2The immobilization parameters were optimized for the hydantoinase and the L-N-carbamoylase from Arthrobacter aurescens DSM 3747 or 3745, respectively. To optimize activity yields and specific activities for the immobilization to Eupergit C, Eupergit C 250 L, and EAH-Sepharose wild-type, recombinant and genetically modified ('tagged') enzymes were investigated concerning the influence of the protein concentration, the kind of support and the immobilization method. For both enzymes, the use of the recombinant proteins resulted in enhanced specific activities especially when using a hydrophilic support for immobilization such as Sepharose. In the case of a genetically modified hydantoinase carrying a His(6)-tag, affinity coupling led to a loss of activity of higher than 80%. Both enzymes were significantly stabilized by immobilization: In packed bed reactors, Eupergit C 250 L (NH(2))-immobilized hydantoinase and EAH-Sepharose-immobilized L-N-carbamoylase showed half-life times of approx. 14000 and 900 hours, respectively. Together with specific activities of the immobilized enzymes of 2.5 U/g wet carrier (hydantoinase) and 10 U/g wet carrier (L-N-carbamoylase) the newly developed biocatalysts are sufficient to fulfill industrial requirements.In comparison to the free enzymes, temperature and pH-optima were increased by 10 degrees C and one pH unit, respectively, after immobilization. The pH and temperature optima of the hydantoinase (L-N-carbamoylase) were determined to be pH 8.5-10 (pH 9.5) and 45-60 degrees C (60 degrees C).In order to provide sufficient amounts of biocatalyst for the process development in mini plant scale, a 50 fold scale-up of the optimized immobilization procedure was carried out for both enzymes. Because of the overlapping optima, both immobilized enzymes can be operated together in one reactor.

Purification of recombinant hydantoinase and L-N-carbamoylase from Arthrobacter aurescens expressed in Escherichia coli: comparison of wild-type and genetically modified proteins.
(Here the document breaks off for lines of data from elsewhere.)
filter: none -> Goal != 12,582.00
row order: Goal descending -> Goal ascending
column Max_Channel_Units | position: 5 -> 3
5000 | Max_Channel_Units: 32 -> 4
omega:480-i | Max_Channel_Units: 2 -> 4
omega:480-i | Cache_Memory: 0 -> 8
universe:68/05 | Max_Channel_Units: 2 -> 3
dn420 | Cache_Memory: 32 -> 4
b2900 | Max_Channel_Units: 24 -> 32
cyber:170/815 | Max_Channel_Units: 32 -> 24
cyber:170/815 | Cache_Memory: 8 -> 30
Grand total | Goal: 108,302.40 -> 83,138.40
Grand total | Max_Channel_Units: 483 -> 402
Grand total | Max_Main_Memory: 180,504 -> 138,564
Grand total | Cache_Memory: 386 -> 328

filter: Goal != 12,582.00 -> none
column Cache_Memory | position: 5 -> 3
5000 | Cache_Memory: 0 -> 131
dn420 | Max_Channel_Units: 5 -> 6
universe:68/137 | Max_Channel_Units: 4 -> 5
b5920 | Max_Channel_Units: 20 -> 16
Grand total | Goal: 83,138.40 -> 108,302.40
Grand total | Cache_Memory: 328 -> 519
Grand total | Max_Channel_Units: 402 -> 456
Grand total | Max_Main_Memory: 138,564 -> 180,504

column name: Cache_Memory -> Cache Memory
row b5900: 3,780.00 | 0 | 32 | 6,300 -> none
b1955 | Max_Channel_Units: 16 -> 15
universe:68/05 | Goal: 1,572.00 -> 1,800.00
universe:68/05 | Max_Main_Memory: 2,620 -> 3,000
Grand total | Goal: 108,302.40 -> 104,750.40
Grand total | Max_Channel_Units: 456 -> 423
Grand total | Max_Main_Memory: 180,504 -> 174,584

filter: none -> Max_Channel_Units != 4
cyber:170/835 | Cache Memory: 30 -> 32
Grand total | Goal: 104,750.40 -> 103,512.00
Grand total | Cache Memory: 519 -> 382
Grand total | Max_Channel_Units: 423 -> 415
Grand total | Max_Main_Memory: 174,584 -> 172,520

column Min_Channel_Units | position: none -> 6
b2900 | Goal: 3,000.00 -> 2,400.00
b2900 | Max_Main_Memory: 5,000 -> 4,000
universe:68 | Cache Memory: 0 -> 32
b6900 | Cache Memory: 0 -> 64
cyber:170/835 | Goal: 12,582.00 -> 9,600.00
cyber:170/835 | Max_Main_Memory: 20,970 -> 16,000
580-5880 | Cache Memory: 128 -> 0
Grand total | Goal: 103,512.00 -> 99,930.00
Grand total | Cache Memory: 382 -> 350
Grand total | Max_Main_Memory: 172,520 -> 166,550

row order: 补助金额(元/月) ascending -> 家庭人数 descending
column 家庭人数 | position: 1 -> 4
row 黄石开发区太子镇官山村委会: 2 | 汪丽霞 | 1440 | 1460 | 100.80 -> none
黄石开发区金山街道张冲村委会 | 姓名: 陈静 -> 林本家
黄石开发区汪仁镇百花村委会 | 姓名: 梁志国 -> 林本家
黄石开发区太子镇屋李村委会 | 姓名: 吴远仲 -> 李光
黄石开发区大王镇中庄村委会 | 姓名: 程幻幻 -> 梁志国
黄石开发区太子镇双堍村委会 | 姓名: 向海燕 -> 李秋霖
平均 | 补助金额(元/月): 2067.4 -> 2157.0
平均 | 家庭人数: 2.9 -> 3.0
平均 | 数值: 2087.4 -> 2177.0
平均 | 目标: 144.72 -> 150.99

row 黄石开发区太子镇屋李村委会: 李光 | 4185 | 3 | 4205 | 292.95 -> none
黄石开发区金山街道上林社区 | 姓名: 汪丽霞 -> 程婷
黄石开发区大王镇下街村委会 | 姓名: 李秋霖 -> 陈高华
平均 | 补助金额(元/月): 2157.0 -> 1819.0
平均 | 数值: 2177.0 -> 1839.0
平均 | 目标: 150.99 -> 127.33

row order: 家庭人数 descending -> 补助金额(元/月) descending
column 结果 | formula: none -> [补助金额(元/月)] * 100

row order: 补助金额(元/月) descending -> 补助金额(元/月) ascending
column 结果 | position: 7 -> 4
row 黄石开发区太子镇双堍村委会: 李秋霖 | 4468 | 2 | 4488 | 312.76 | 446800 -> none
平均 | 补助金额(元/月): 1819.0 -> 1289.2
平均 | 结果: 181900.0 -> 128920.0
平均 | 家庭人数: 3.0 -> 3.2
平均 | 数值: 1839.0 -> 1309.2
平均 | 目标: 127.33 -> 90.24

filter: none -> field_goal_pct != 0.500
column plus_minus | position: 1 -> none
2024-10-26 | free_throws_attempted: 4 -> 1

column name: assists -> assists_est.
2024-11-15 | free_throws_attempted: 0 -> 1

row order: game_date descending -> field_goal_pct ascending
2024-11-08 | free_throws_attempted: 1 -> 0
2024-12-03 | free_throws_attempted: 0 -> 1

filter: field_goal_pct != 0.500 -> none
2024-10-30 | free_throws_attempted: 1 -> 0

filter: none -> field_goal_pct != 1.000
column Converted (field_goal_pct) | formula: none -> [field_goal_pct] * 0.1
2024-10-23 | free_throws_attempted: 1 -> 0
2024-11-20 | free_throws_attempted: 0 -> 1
Two enzymes, hydantoinase (HyuH) and L-N-carbamoylase (HyuC), are required for the biocatalytic production of natural and unnatural, optically pure L-amino acids starting from D,L-5-monosubstituted hydantoins using the so called 'hydantoinase-method'. For the preparation of immobilized enzymes, which omit several drawbacks of whole cell biocatalysts, purified or at least enriched HyuH and HyuC have to be provided. In order to simplify existing purification protocols several genetically modified derivatives of HyuH and HyuC from Arthrobacter aurescens DSM 3747 have been cloned and expressed in E. coli. A fusion protein consisting of maltose-binding protein (MalE) and HyuH resulted in an enhanced solubility of the hydantoinase, which easily forms inclusion bodies. On the other hand the fusion protein could easily be purified with high yield (76%) by just one chromatographic step (amylose resin) and the complex purification protocol of the wild-type enzyme could therefore be simplified and shortened significantly. Interestingly, the specific activity of the MalE-HyuH fusion protein was as high as the wild-type enzyme despite that the molecular mass was doubled. A second modification of HyuH carrying a histidine-tag was efficiently bound to a metal affinity matrix but inactivated completely during elution from the column at either low pH or in the presence of imidazole. In the case of HyuC, an aspartate-tag has been added to the biocatalyst to allow an integrated purification-immobilization procedure since this enzyme is immobilized efficiently only via its carboxylic groups. The diminished isoelectric point of the Asp-tagged HyuC resulted in a simplified purification procedure. Compared to the wild-type enzyme expressed in E. coli HyuC-Asp6 was shifted off the elution range of the contaminating proteins and higher purification factors were obtained even in the capturing step. In contrast to HyuH, it was possible to purify a L-N-carbamoylase carrying a histidine-tag to apparent homogeneity using immobilized metal affinity chromatography. Therefore, the existing three step purification protocol was reduced to one chromatographic step and the yield of this relatively unstable protein enhanced remarkably.